Qwen 3.5 4B TE with Anima 2B - WORKING NOW

#75

by lylogummy - opened 4 days ago

I built a ComfyUI custom node to support the Qwen 3.5 4B hybrid (Mamba2 + Attention) text encoder from nightknocker/cosmos-qwen3.5 with Anima 2B.

The node loads, runs, and generates images — no errors — but the results are consistently worse than the base Qwen 3 0.6B text encoder that ships with Anima.

Screenshots

Qwen 3.5 4B	Original TE (0.6B)

The Qwen 3.5 4B model is a hybrid SSM/attention architecture (not a standard transformer), so it required a full custom implementation rather than a simple config swap.

The SSM recurrence implementation may behave differently at inference compared to the original training framework (e.g. chunked parallel scan vs. sequential). Subtle numerical differences could accumulate across 24 SSM layers.
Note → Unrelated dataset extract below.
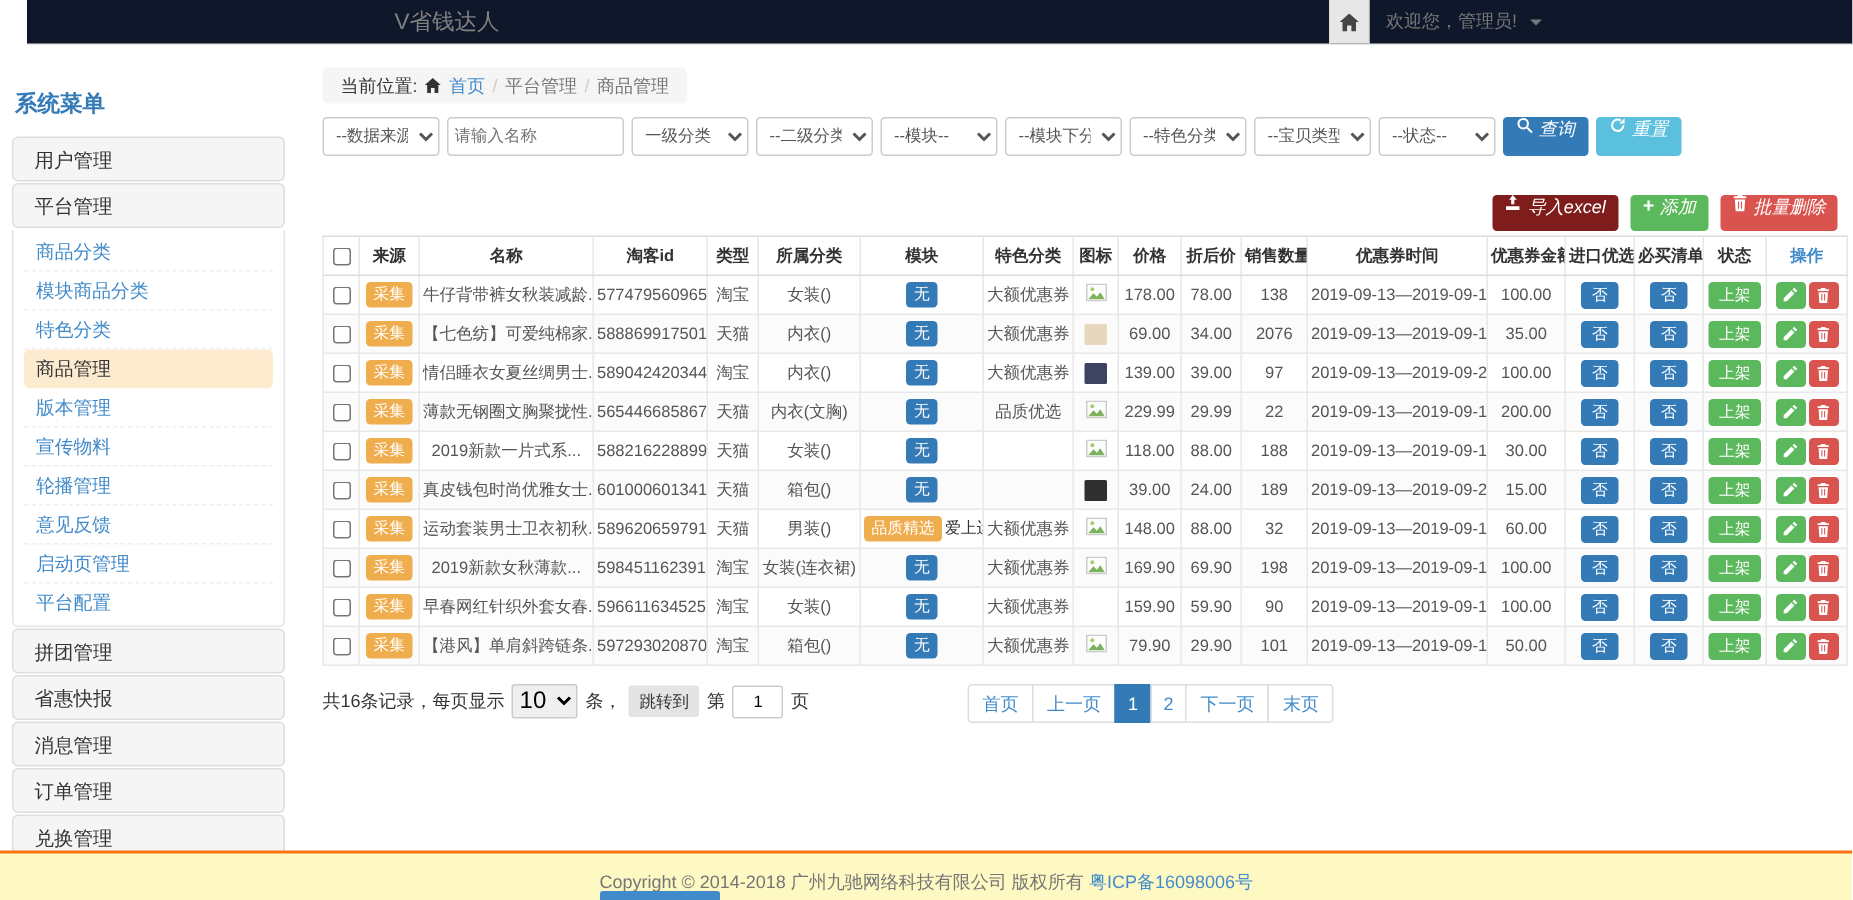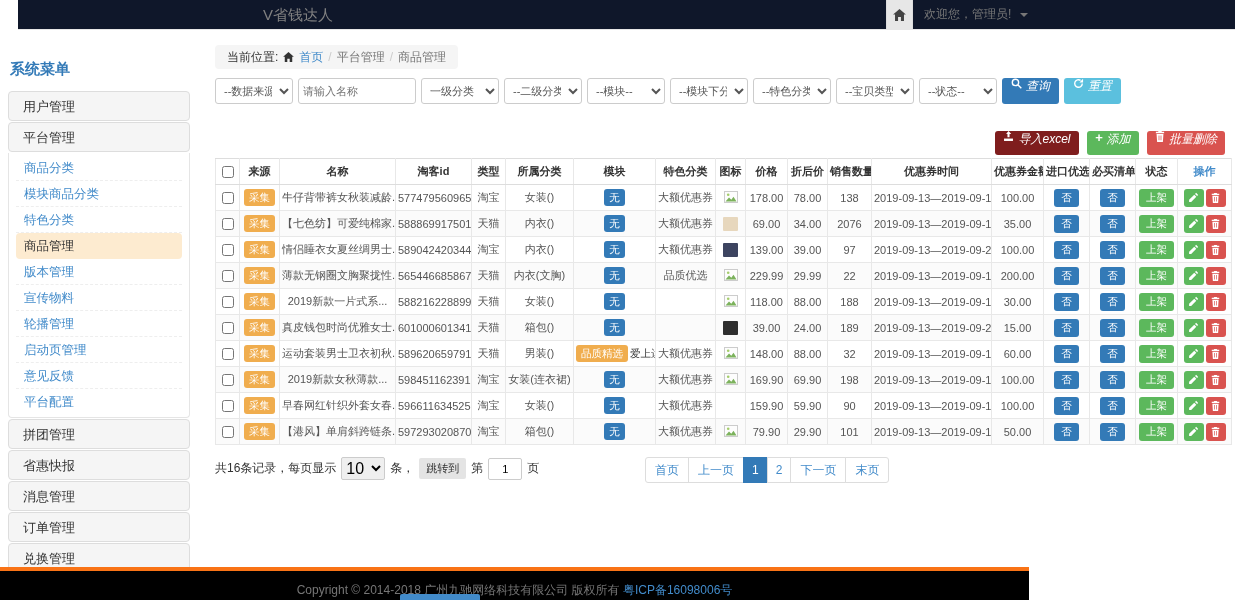"启动页管理" a.side-item { order: before "意见反馈" -> after "意见反馈" }
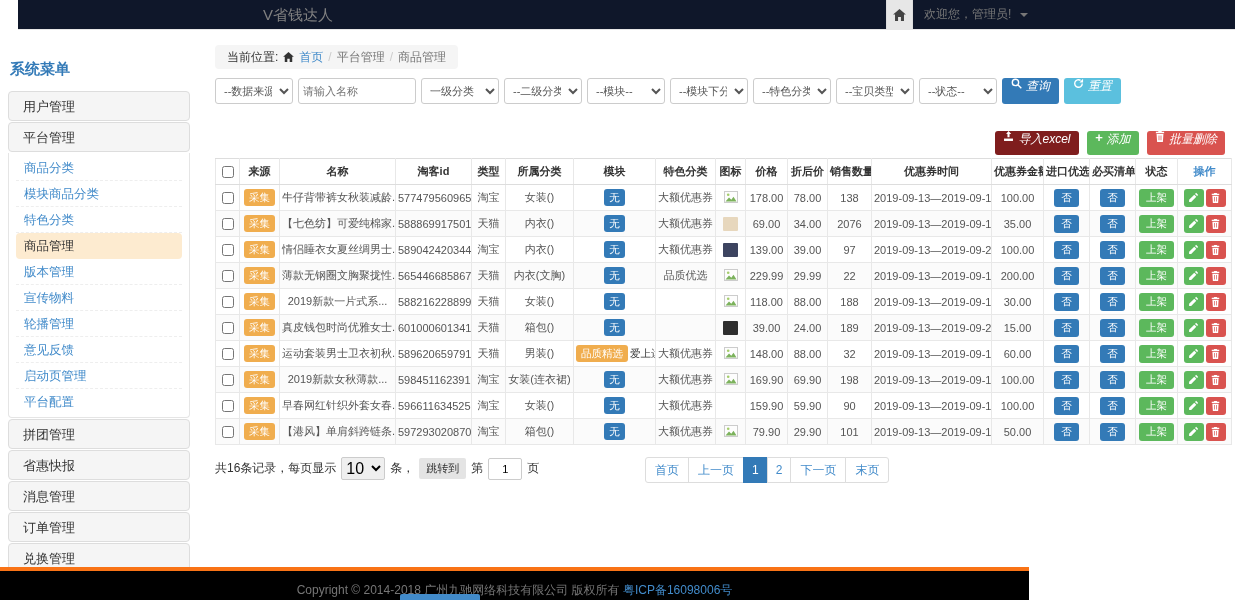"Copyright © 2014-2018 广州九驰网络科技有限公司 版权所有" .footer { background: #000000 -> #fef9c3; border-top: 4px solid #f97316 -> 2px solid #f97316; width: 1029px -> 1235px }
Custom node: https://github.com/GumGum10/comfyui-qwen35-anima

If anyone has ideas on why the larger encoder underperforms, or knows whether the LLM adapter needs retraining for different text encoders, I'd appreciate the input.

kdutt2000

4 days ago

•

edited 4 days ago

You could try the 2b variant I don't know if that will improve. I actually tried the Goekdeniz-Guelmez/Josiefied-Qwen3-0.6B-abliterated-v1 as the text Encoder for Anima to see if it makes a difference but similar to z Imege turbo with it's different uncensored, thinking and instruct variants of the Qwen3 4b it doesn't work properly compared to the default text encoder the model was trained on. I think your best bet would be using the default trained text encoder the model comes with and maybe a prompt enhancer node (with a local or LLM model via OpenRouter) and or experimenting with different prompts (natural language and Dan tags...) as it works surprisingly well especially with solid negative prompts, quality tags and weighted tags if needed try not to use weighted tags too much of these in a single prompt as it can confuse the model a bit but it does work on certain parts of the prompt you want to be more prominent and visible.

Also check out a great stabilizer/quality LORA called RDBT - Anima: as it very helps with prompt adherence and Checkpoints like AnimaYume that further enhance the model with custom data sets from creators with experience with fine-tuning model from the Pony, illustrious and NoobAI family...

Great work! On a custom note though, I've tried building my own and didn't really work well for a different model last year So I know how hard it is and how much time and effort it takes to build one even with the help of Gemini and ChatGPT as I used. I hope you manage to get it working and it definitely seems interesting and the more experimenting the better especially for new models. I will definitely give it a try later.

InvictusCreations

3 days ago

If anyone has ideas on why the larger encoder underperforms, or knows whether the LLM adapter needs retraining for different text encoders, I'd appreciate the input.

It's because the model is not trained against Qwen3.5 - During training the diffuser learns what kind of embedding "geometry" to expect from the Text Encoder, with a completely different model as the TE, none of the embeddings or hidden states match up at inference to what the diffuser is trained with.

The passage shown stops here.